On Wednesday, 18 February 2015 at 15:15:21 UTC, Russel Winder wrote:
It strikes me that D really ought to be able to work with GPGPU – is there already something and I just failed to notice. This is data parallelism but of a slightly different sort to that in std.parallelism. std.concurrent, std.parallelism, std.gpgpu ought to be harmonious
though.

The issue is to create a GPGPU kernel (usually C code with bizarre data structures and calling conventions) set it running and then pipe data in and collect data out – currently very slow but the next generation of Intel chips will fix this (*). And then there is the OpenCL/CUDA debate.

Personally I think OpenCL, for all it's deficiencies, as it is vendor neutral.
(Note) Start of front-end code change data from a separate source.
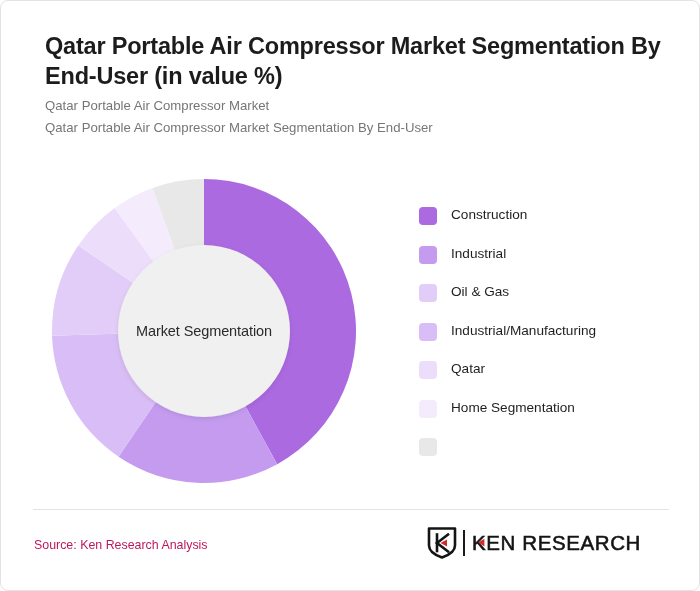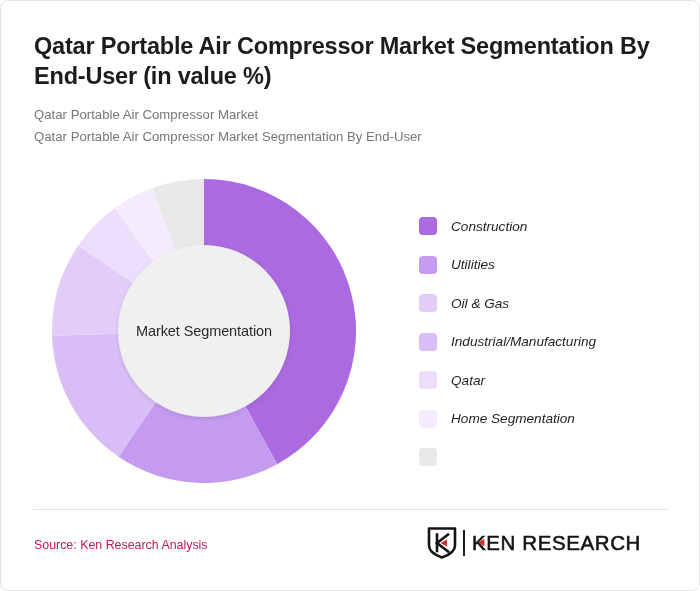--- a/index.html
+++ b/index.html
@@ -18,34 +18,34 @@
     background: #ffffff;
     border: 1px solid #e3e3e3;
     border-radius: 8px;
     box-sizing: border-box;
     overflow: hidden;
   }
 
   
   #header {
     position: absolute;
-    left: 33px;
+    left: 44px;
     top: 30px;
     width: 634px;
   }
   #chart-title {
     font-size: 23.5px;
     font-weight: bold;
     color: #1c1c1c;
     line-height: 1.28;
     letter-spacing: -0.2px;
     margin: 0;
   }
   #subtitle-block {
-    margin-top: 13px;
+    margin-top: 4px;
   }
   .subtitle-line {
     font-size: 13.2px;
     color: #767676;
     line-height: 1.62;
   }
 
   
   #chart-area {
     position: absolute;
@@ -86,23 +86,22 @@
 
   
   #legend {
     position: absolute;
     left: 418px;
     top: 36px;
     width: 250px;
   }
   .legend-row {
     display: flex;
-    align-items: center;
+    align-items: flex-start;
     height: 38.5px;
-    font-style: italic;
   }
   .legend-swatch {
     width: 18px;
     height: 18px;
     border-radius: 4px;
     flex: 0 0 auto;
   }
   .legend-label {
     margin-left: 14px;
     font-size: 13.6px;
@@ -200,21 +199,21 @@
       </div>
     </div>
 
     <div id="legend">
         <div class="legend-row">
           <div class="legend-swatch" style="background: rgb(171, 106, 224);"></div>
           <div class="legend-label">Construction</div>
         </div>
         <div class="legend-row">
           <div class="legend-swatch" style="background: rgb(196, 155, 239);"></div>
-          <div class="legend-label">Utilities</div>
+          <div class="legend-label">Industrial</div>
         </div>
         <div class="legend-row">
           <div class="legend-swatch" style="background: rgb(226, 205, 248);"></div>
           <div class="legend-label">Oil &amp; Gas</div>
         </div>
         <div class="legend-row">
           <div class="legend-swatch" style="background: rgb(217, 189, 246);"></div>
           <div class="legend-label">Industrial/Manufacturing</div>
         </div>
         <div class="legend-row">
CUDA binds you to NVIDIA. Anyway there is an NVIDIA back end for OpenCL. With a system like PyOpenCL, the infrastructure data and process handling is abstracted, but you still have to write the kernels in C. They really ought to do a Python DSL for that, but… So with D can we write D kernels and have them compiled and loaded using a combination
of CTFE, D → C translation, C ompiler call, and other magic?

Is this a GSoC 2015 type thing?


(*) It will be interesting to see how NVIDIA responds to the tack Intel
are taking on GPGPU and main memory access.